(Instructions for the task)
Retype, word for word, every line of the records below starting at the one that contains "html: <div>中国首家做网络招商外包科技公司</div> ->" and ending at the one that contains "html: none ->"; include both of those lines and nothing more.

(Task inputs)
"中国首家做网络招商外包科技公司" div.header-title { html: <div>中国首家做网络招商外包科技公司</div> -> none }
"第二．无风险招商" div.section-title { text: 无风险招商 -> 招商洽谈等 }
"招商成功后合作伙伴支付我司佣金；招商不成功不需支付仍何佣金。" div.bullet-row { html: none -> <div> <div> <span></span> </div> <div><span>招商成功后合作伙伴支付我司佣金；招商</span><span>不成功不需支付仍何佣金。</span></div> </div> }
...
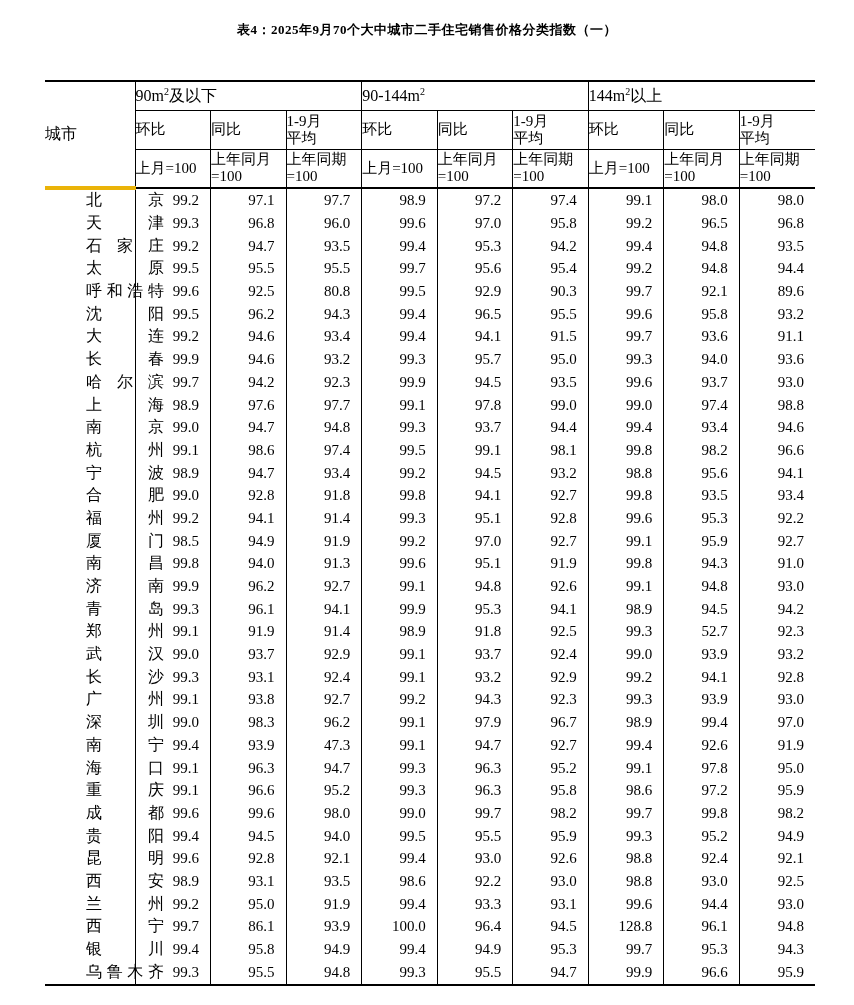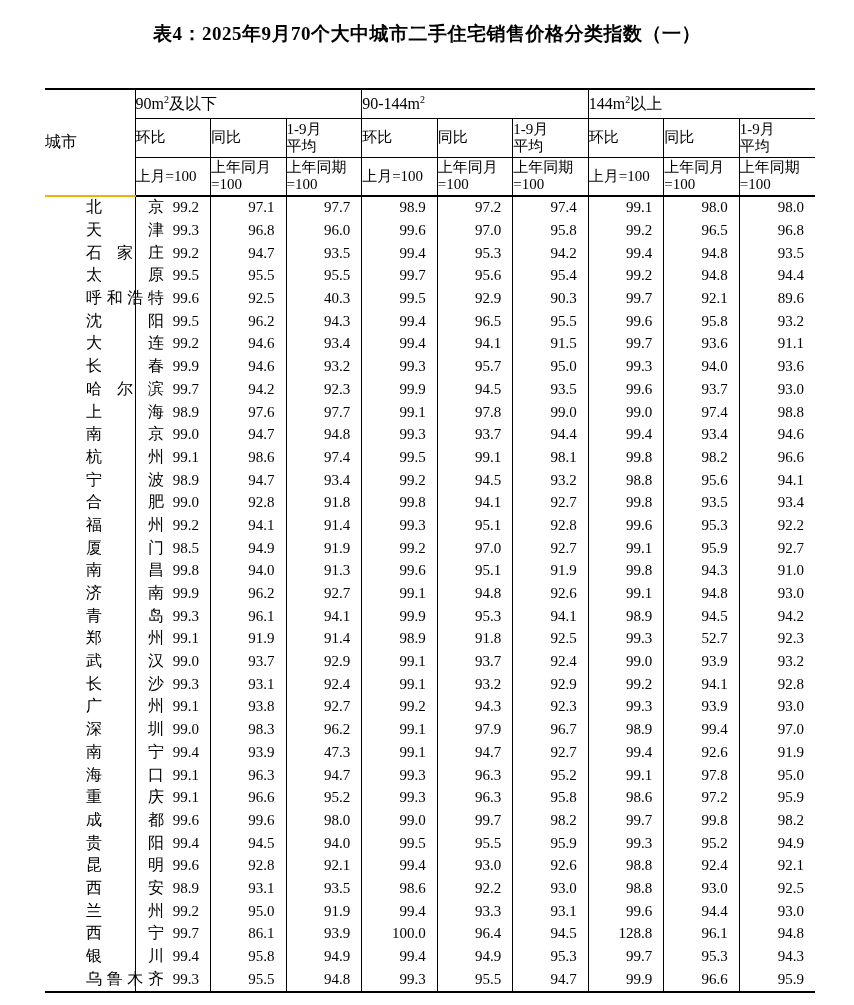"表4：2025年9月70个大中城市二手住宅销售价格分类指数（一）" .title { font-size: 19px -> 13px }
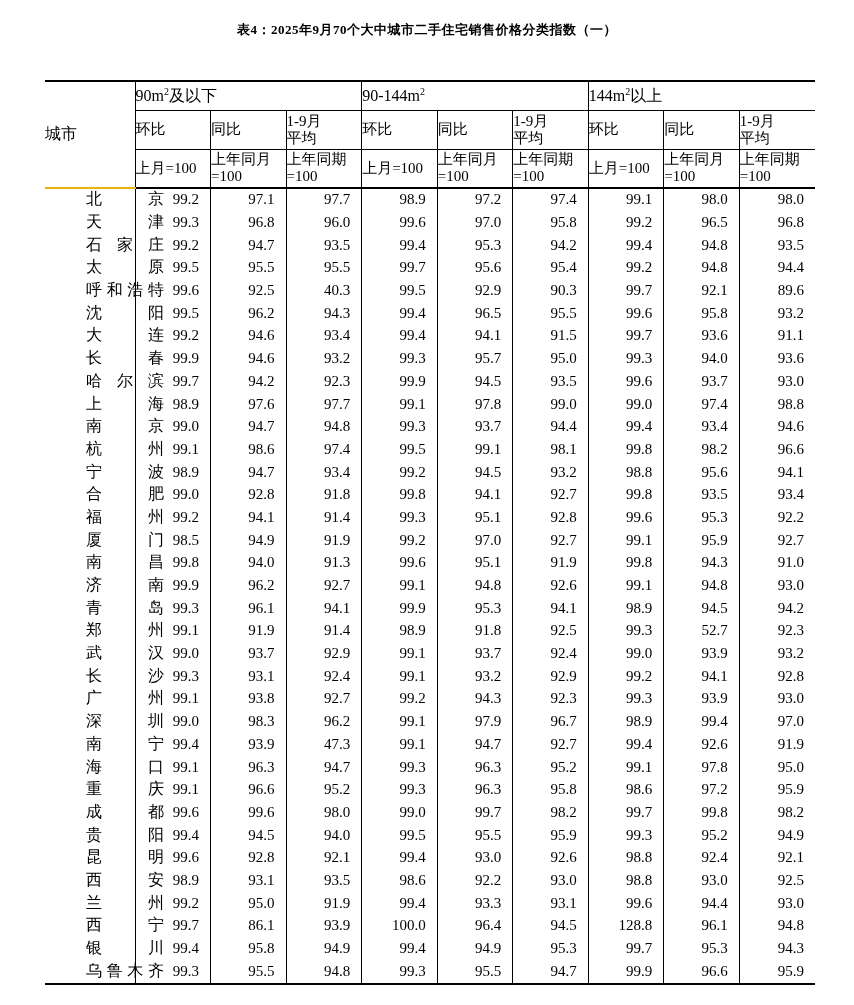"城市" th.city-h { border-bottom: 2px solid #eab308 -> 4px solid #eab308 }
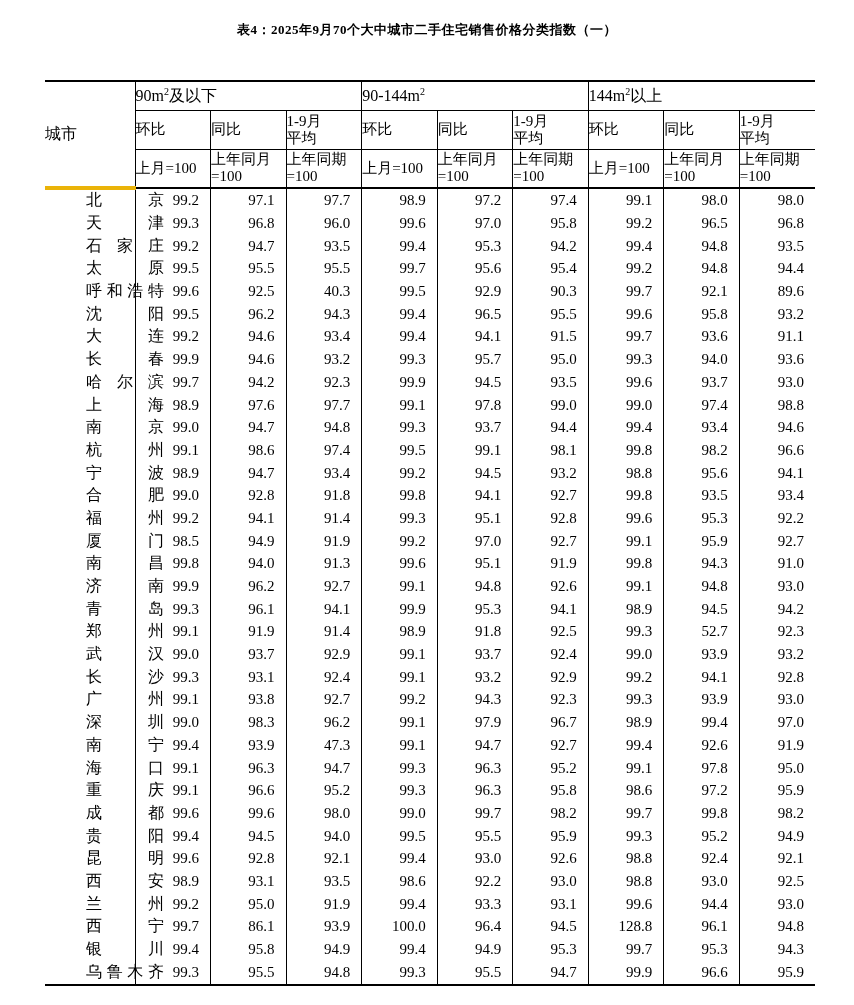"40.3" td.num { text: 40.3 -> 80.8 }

(Exercise result)
"中国首家做网络招商外包科技公司" div.header-title { html: <div>中国首家做网络招商外包科技公司</div> -> none }
"第二．无风险招商" div.section-title { text: 无风险招商 -> 招商洽谈等 }
"招商成功后合作伙伴支付我司佣金；招商不成功不需支付仍何佣金。" div.bullet-row { html: none -> <div> <div> <span></span> </div> <div><span>招商成功后合作伙伴支付我司佣金；招商</span><span>不成功不需支付仍何佣金。</span></div> </div> }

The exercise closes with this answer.